**Provided material:**

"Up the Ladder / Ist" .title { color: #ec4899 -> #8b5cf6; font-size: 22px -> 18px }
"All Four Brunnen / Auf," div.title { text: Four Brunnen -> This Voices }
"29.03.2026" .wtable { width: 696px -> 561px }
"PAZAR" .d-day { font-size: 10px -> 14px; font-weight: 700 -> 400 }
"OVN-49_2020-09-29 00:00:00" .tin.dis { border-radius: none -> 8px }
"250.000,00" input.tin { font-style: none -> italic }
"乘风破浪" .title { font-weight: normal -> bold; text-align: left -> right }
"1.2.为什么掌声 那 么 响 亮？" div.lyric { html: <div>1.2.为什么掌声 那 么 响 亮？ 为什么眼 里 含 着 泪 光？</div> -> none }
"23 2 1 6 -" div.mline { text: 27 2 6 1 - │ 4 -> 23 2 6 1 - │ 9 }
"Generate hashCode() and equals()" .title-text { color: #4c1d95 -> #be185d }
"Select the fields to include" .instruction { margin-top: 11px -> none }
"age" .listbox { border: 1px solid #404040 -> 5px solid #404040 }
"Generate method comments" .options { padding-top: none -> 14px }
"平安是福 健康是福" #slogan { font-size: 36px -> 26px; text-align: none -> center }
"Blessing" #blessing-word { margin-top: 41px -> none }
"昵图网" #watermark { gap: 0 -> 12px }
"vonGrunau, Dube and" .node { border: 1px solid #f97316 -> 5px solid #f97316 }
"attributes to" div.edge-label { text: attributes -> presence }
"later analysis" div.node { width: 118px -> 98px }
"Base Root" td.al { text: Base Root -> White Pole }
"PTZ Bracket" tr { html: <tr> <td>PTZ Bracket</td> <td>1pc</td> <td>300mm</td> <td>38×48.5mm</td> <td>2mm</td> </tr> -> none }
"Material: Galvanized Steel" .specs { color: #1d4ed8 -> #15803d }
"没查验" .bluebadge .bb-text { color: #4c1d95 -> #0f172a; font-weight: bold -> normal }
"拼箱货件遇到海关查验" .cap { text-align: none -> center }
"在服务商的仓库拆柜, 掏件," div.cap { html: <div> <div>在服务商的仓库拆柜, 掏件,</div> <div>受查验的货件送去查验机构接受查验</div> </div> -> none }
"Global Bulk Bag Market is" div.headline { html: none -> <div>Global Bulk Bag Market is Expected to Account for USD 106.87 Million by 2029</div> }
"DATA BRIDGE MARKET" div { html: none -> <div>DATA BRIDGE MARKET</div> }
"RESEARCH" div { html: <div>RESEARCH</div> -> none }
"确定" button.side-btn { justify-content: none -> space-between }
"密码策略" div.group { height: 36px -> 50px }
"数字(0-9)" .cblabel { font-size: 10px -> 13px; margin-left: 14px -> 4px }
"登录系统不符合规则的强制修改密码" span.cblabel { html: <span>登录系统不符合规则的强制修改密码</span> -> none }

**Problem description:** Taking the records above, retype every line from the one with "the fields to" down to the one with "font-size: 36px ->", exactly and with nothing else.

**Answer section:**
"Select the fields to include" .instruction { margin-top: 11px -> none }
"age" .listbox { border: 1px solid #404040 -> 5px solid #404040 }
"Generate method comments" .options { padding-top: none -> 14px }
"平安是福 健康是福" #slogan { font-size: 36px -> 26px; text-align: none -> center }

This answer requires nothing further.